¿Cómo sería tener zapatos? ¿Qué se sentiría caminando sin tener que esquivar las piedras, sin aterirte en invierno, sin quemarte las plantas de los pies en verano? Doce kilómetros diarios en cada dirección para llegar a una escuela sin calefacción, sin libros y casi sin maestros. Ante ese panorama no era extraño que los padres de la pequeña María prefirieran que ayudara en el negocio familiar, remover entre la basura del vertedero municipal en busca de algo que comer, o que vender, o que quemar en la improvisada hoguera callejera, para abrigarse de tanto frío.
Así que cuando la pequeña María se convirtió en la hermosa jovencita de piel suave y mirada tímida, cuando ni los harapos que vestía eran capaces ya de esconder la belleza de aquel cuerpo, la perfección de sus formas, el olor a mar de aquel ser, su padre le planteó una situación que no admitía respuestas tibias.
—Hija, aquí somos ya muchas bocas y tú nos aportas muy poco. Así que te vas a ir a la ciudad, y ahí tienes dos caminos, o te haces puta o te pones a servir. Elige el que quieras, para los dos tienes buenas aptitudes.
Y María eligió servir. Y allí se presentó, ante la puerta de una enorme mansión que vio nada más llegar a la ciudad, convencida de que si algo se necesitaba en aquella casa era personal de servicio, y es que con su inocencia pensaba que la señora de la casa no podría sola con todo, como si no hubiera ya un ejército de sirvientes en aquel lugar, como si no estuvieran hartos de recibir escoria de la sociedad que pedía empleo.
Pero tuvo María la suerte de que ese día, al acercarse a la verja de la mansión, entrara en la finca el coche del dueño, y al ver a aquella belleza descalza tratando de argumentar con el guarda de la puerta, pidió a su chófer que parara y se puso a hablar con la joven María.

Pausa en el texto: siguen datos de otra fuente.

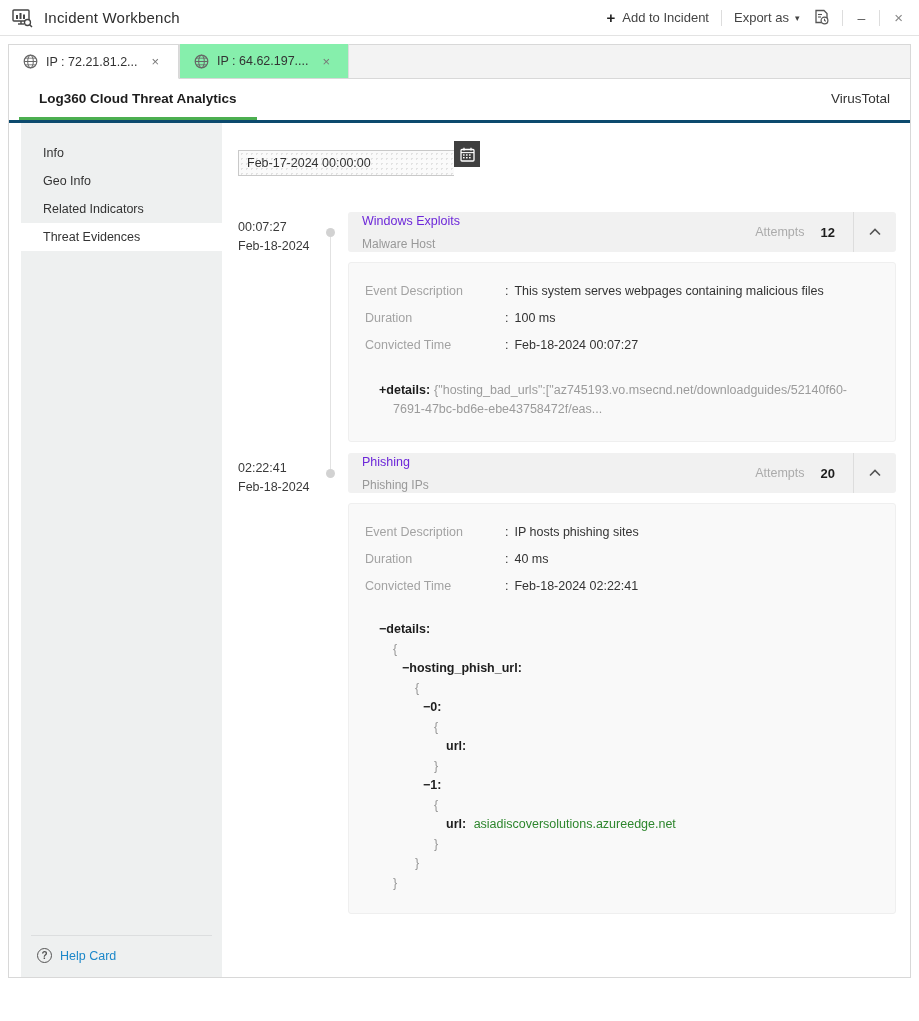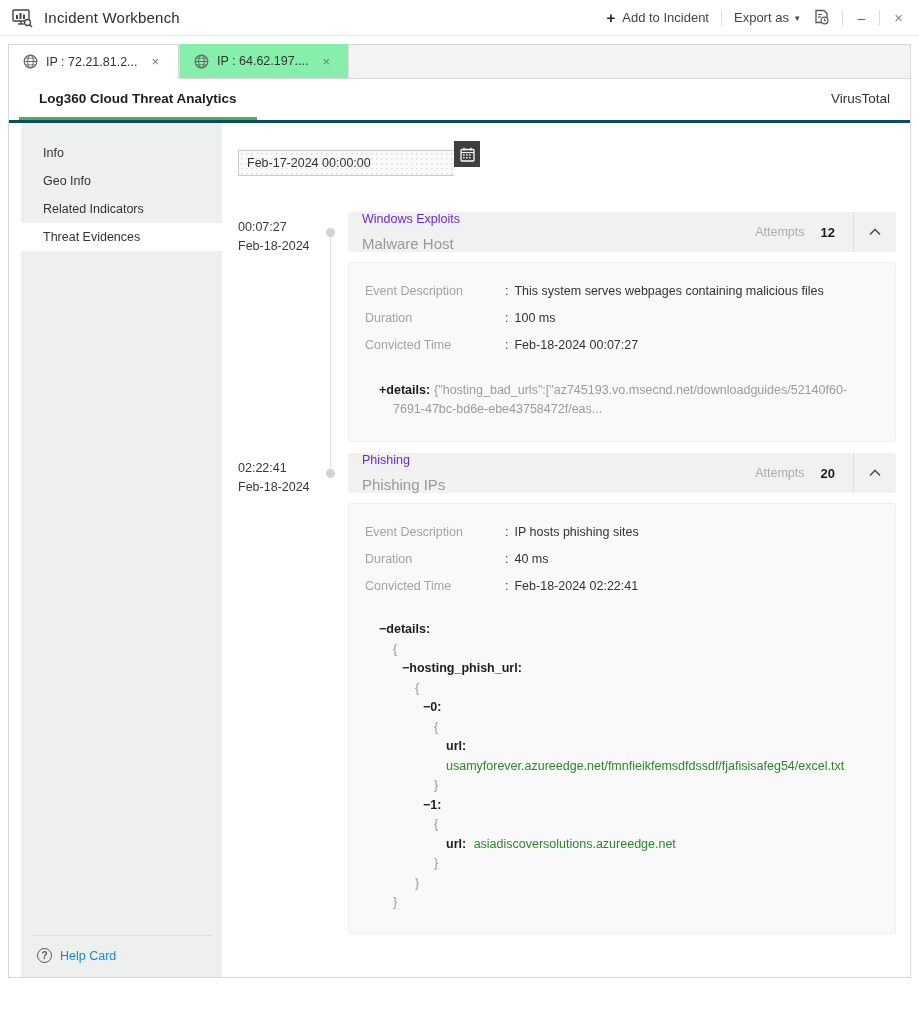--- a/index.html
+++ b/index.html
@@ -58,21 +58,21 @@
   .timecol { width:74px; padding-top:6px; font-size:12.5px; color:#3a3a3a; line-height:19px; }
   .conncol { width:36px; position:relative; }
   .conn-dot { position:absolute; left:14px; top:16px; width:9px; height:9px; border-radius:50%; background:#d2d2d2; }
   .conn-line-down { position:absolute; left:18px; top:25px; bottom:-16px; width:1px; background:#e2e2e2; }
   .conn-line-up { position:absolute; left:18px; top:-16px; height:32px; width:1px; background:#e2e2e2; }
   .cardcol { flex:1; padding-bottom:11px; }
 
   .evcard-head { height:40px; background:#f1f1f1; border-radius:3px; display:flex; align-items:center; }
   .evhead-text { padding-left:14px; flex:1; }
   .evhead-title { font-size:12.5px; color:#6d28d9; line-height:14px; }
-  .evhead-sub { font-size:15px; color:#999; margin-top:9px; }
+  .evhead-sub { font-size:12px; color:#999; margin-top:9px; }
   .attempts-label { font-size:12.5px; color:#ababab; margin-right:16px; }
   .attempts-val { font-size:13px; font-weight:bold; color:#1d1d1d; margin-right:18px; }
   .collapse-btn { width:43px; height:40px; border-left:1px solid #ddd; display:flex; align-items:center; justify-content:center; cursor:pointer; }
 
   .evcard-body { margin-top:10px; background:#f9f9f9; border:1px solid #efefef; border-radius:3px; padding:15px 18px 16px 16px; }
   .fieldrow { display:flex; font-size:12.5px; line-height:27px; }
   .fieldlabel { width:140px; color:#a3a3a3; }
   .fieldval { color:#333; }
   .fieldval .colon { margin-right:6px; }
 
@@ -283,21 +283,20 @@
               </div>
 
             <div class="tree">
               <div class="tl"><span class="d-toggle">−</span><span class="d-key">details:</span></div>
               <div class="tl ind1 brace">{</div>
               <div class="tl ind2"><span class="d-toggle">−</span><span class="d-key">hosting_phish_url:</span></div>
               <div class="tl ind3 brace">{</div>
               <div class="tl ind4"><span class="d-toggle">−</span><span class="d-key">0:</span></div>
               <div class="tl ind5 brace">{</div>
               <div class="tl ind6"><span class="d-key">url:</span></div>
-              <div class="tl ind6"><span class="url-green">usamyforever.azureedge.net/fmnfieikfemsdfdssdf/fjafisisafeg54/excel.txt</span></div>
               <div class="tl ind5 brace">}</div>
               <div class="tl ind4"><span class="d-toggle">−</span><span class="d-key">1:</span></div>
               <div class="tl ind5 brace">{</div>
               <div class="tl ind6"><span class="d-key">url:</span> <span class="url-green">asiadiscoversolutions.azureedge.net</span></div>
               <div class="tl ind5 brace">}</div>
               <div class="tl ind3 brace">}</div>
               <div class="tl ind1 brace">}</div>
             </div>
 
           </div>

Y así fue como aquella chica, María, la misma que unos días antes caminaba descalza hacia la escuela, se convirtió en la criada más joven de la mansión.
Los primeros días no fueron fáciles. Los celos y las envidias de sus compañeros hicieron que su trabajo y su vida se convirtieran en un infierno. Crueles y mezquinos como solo los tuertos pueden serlo con los ciegos, aquellos desgraciados que consumían tristemente sus vidas al servicio del señor de la mansión rechazaron a la hermosa María, quizás porque era la más humilde, la más noble, la más servicial, la más agradecida, la más sonriente. Y quizás también porque era arrebatadoramente bella. Un cóctel explosivo que ponía en peligro los miserables privilegios que habían conseguido con el paso de los años los desgraciados sirvientes. Y sin embargo María, mientras tanto, era inmensamente feliz porque por fin tenía un par de zapatos.
Estuvo un tiempo trabajando en la mansión, no demasiado, porque muy pronto entró al servicio de un joven muy inteligente que había hecho ya algo de fortuna en los negocios y que tenía una ambición enorme que le auguraba un futuro muy prometedor. Ese joven tímido y tartamudo se había convertido hoy, más de medio siglo después, en el anciano señor Pinkerton, en el señor de las palabras, el dueño de todos los idiomas del mundo.